If you reverse the order of execution as shown here: https://3v4l.org/l1bYA

You get the same result in PHP5.x and 7.x

Only difference that I know of is that before PHP7 foreach would use the internal pointer of the array which isn't necessary any more.

So maybe there was a pointer reset mechanism for all loops which has been removed during the transition from 5 to 7.

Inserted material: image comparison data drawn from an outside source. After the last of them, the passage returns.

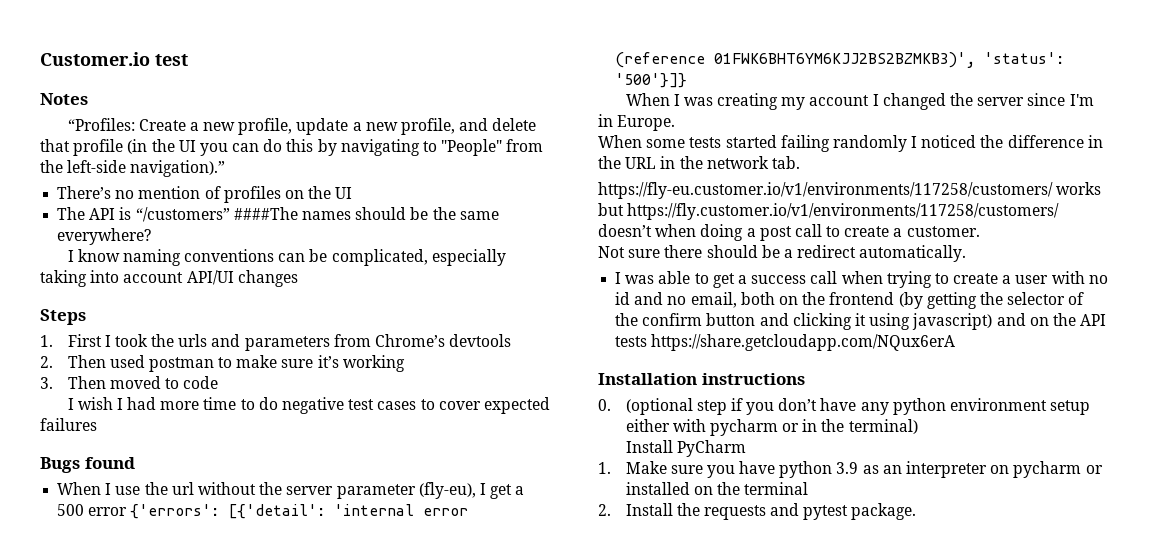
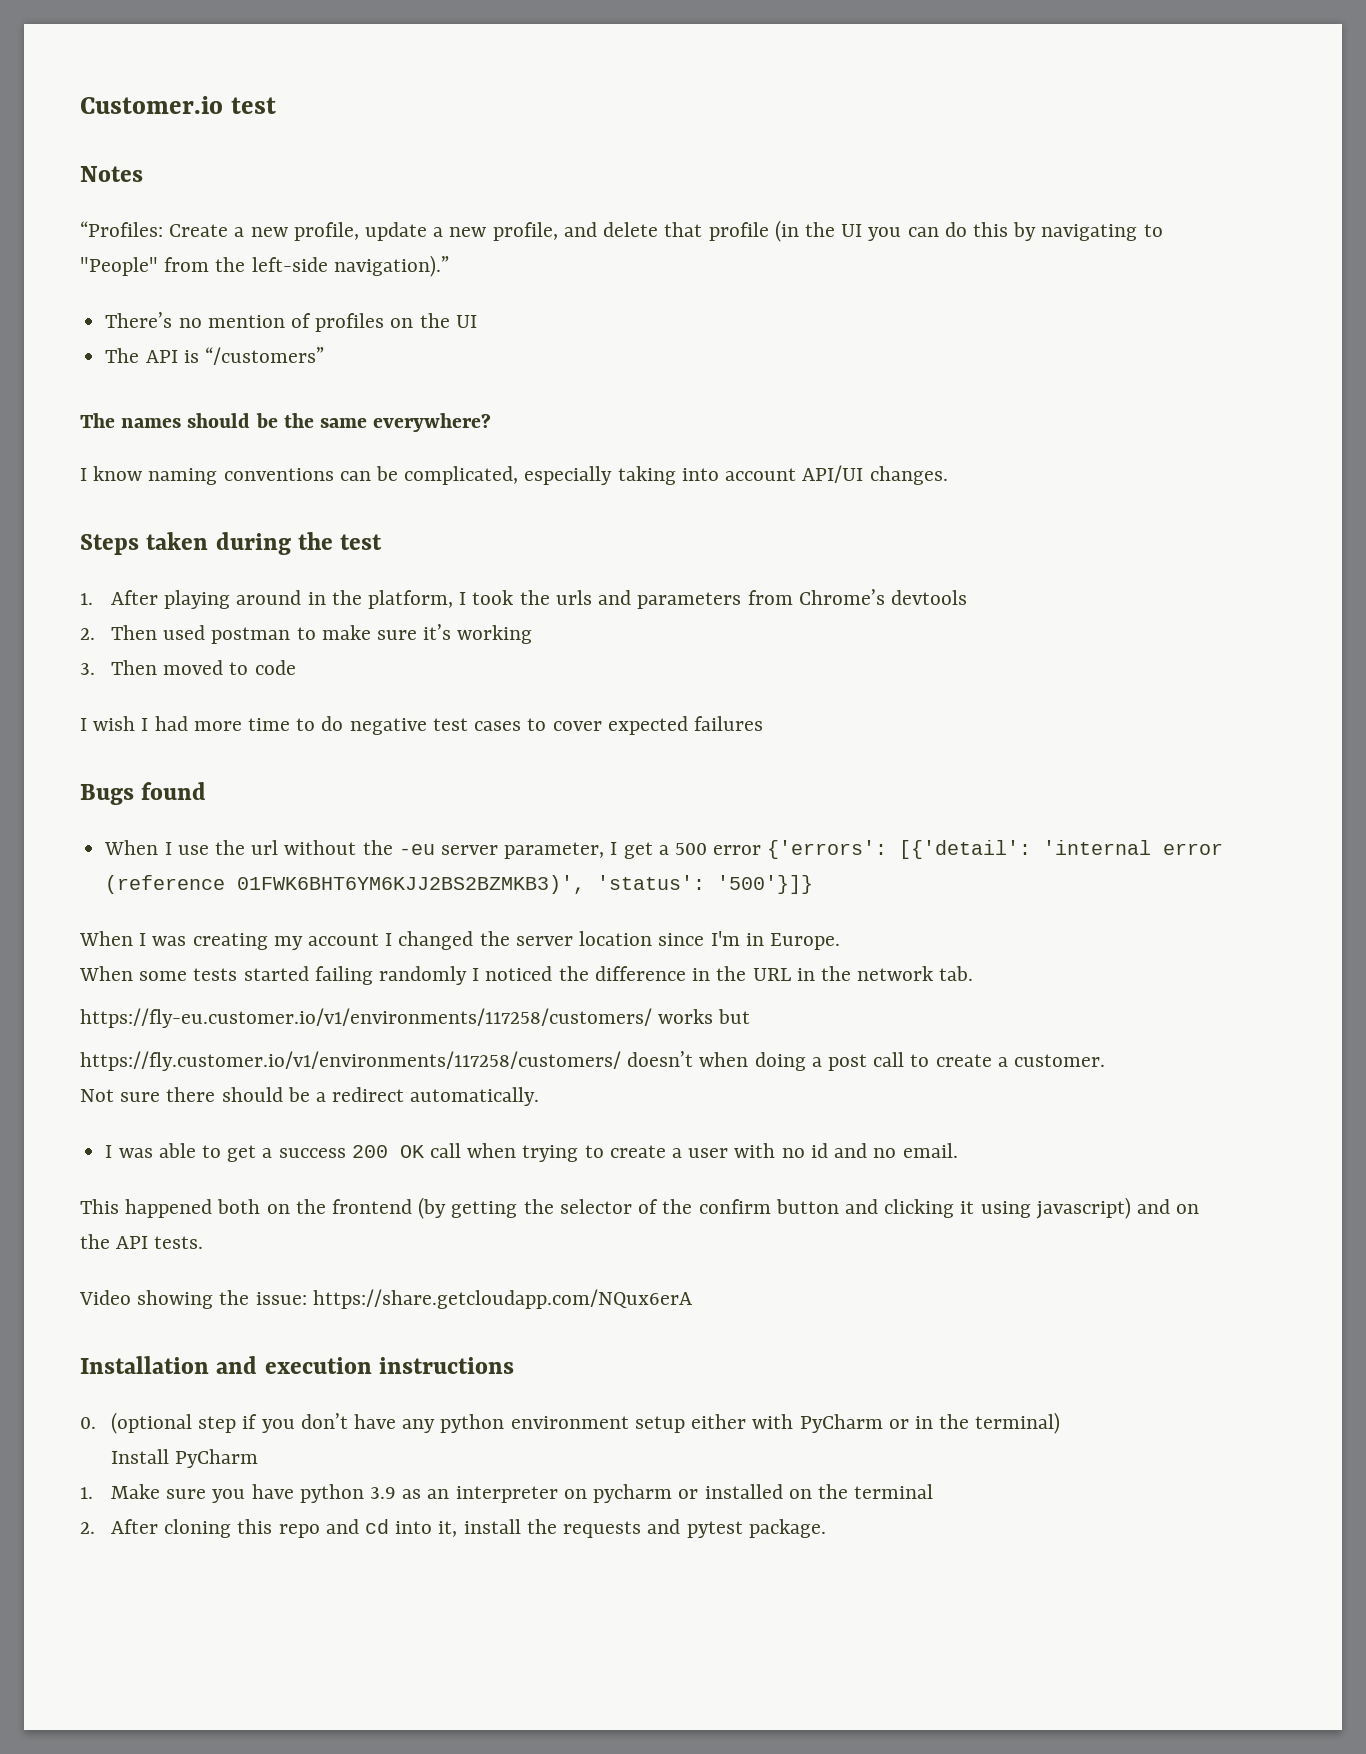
- The API is “/customers” ####The names should be the same everywhere?
+ The API is “/customers”
+ The names should be the same everywhere?
- I know naming conventions can be complicated, especially taking into account API/UI changes
+ I know naming conventions can be complicated, especially taking into account API/UI changes.
- Steps
- 1. First I took the urls and parameters from Chrome’s devtools
+ Steps taken during the test
+ 1. After playing around in the platform, I took the urls and parameters from Chrome’s devtools
- When I use the url without the server parameter (fly-eu), I get a 500 error {'errors': [{'detail': 'internal error (reference 01FWK6BHT6YM6KJJ2BS2BZMKB3)', 'status': '500'}]}
+ When I use the url without the -eu server parameter, I get a 500 error {'errors': [{'detail': 'internal error (reference 01FWK6BHT6YM6KJJ2BS2BZMKB3)', 'status': '500'}]}
- When I was creating my account I changed the server since I'm in Europe.
+ When I was creating my account I changed the server location since I'm in Europe.
- https://fly-eu.customer.io/v1/environments/117258/customers/ works but https://fly.customer.io/v1/environments/117258/customers/ doesn’t when doing a post call to create a customer.
+ https://fly-eu.customer.io/v1/environments/117258/customers/ works but
+ https://fly.customer.io/v1/environments/117258/customers/ doesn’t when doing a post call to create a customer.
- I was able to get a success call when trying to create a user with no id and no email, both on the frontend (by getting the selector of the confirm button and clicking it using javascript) and on the API tests https://share.getcloudapp.com/NQux6erA
+ I was able to get a success 200 OK call when trying to create a user with no id and no email.
+ This happened both on the frontend (by getting the selector of the confirm button and clicking it using javascript) and on the API tests.
+ Video showing the issue: https://share.getcloudapp.com/NQux6erA
- Installation instructions
+ Installation and execution instructions
- 0. (optional step if you don’t have any python environment setup either with pycharm or in the terminal)
+ 0. (optional step if you don’t have any python environment setup either with PyCharm or in the terminal)
- 2. Install the requests and pytest package.
+ 2. After cloning this repo and cd into it, install the requests and pytest package.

Also I do think the new behaviour in this case is Intended and wouldn't considered it a bug.
 [2019-07-12 15:16 UTC] mishamosher at gmail dot com
Bump. Can anyone from the PHP team confirm if this behaviour is intended or if it is a bug?
 [2019-07-12 15:34 UTC] nikic@php.net
-Status: Open +Status: Not a bug
 [2019-07-12 15:34 UTC] nikic@php.net
The behavior is intended. Passing an array to a function does not change the position of the internal array pointer. I believe the PHP 5 behavior was some kind of artifact of key() accepting the array by reference and triggering a separation there.

If you'd like to make sure that you are iterating the array from the start rather than from the previous position of the internal array pointer, you can perform an explicit call to reset().

(I'd recommend moving away from these functions entirely, if it is at all possible. If complex iteration patterns are involved, ArrayIterator may be an alternative.)